■ **Directions**
Up to and including the line containing "into maintenance mode.", retype each line of the listing below exactly, beginning with the first.
[Material provided — start]
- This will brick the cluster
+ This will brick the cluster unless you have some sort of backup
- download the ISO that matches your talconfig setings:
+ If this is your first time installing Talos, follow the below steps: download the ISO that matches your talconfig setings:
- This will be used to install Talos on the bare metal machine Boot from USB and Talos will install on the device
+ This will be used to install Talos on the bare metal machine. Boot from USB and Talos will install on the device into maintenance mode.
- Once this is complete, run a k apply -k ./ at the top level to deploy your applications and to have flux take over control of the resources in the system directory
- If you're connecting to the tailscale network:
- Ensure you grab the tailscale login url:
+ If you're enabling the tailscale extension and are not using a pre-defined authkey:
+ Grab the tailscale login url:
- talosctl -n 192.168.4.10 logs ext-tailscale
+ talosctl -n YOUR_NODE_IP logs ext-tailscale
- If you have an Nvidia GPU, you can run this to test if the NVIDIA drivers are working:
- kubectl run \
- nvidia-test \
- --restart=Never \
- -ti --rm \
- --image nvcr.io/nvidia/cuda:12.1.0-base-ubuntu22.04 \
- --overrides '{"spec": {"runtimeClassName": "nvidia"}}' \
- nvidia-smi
[Material provided — finish]
■ **Final answer**
- This will brick the cluster
+ This will brick the cluster unless you have some sort of backup
- download the ISO that matches your talconfig setings:
+ If this is your first time installing Talos, follow the below steps: download the ISO that matches your talconfig setings:
- This will be used to install Talos on the bare metal machine Boot from USB and Talos will install on the device
+ This will be used to install Talos on the bare metal machine. Boot from USB and Talos will install on the device into maintenance mode.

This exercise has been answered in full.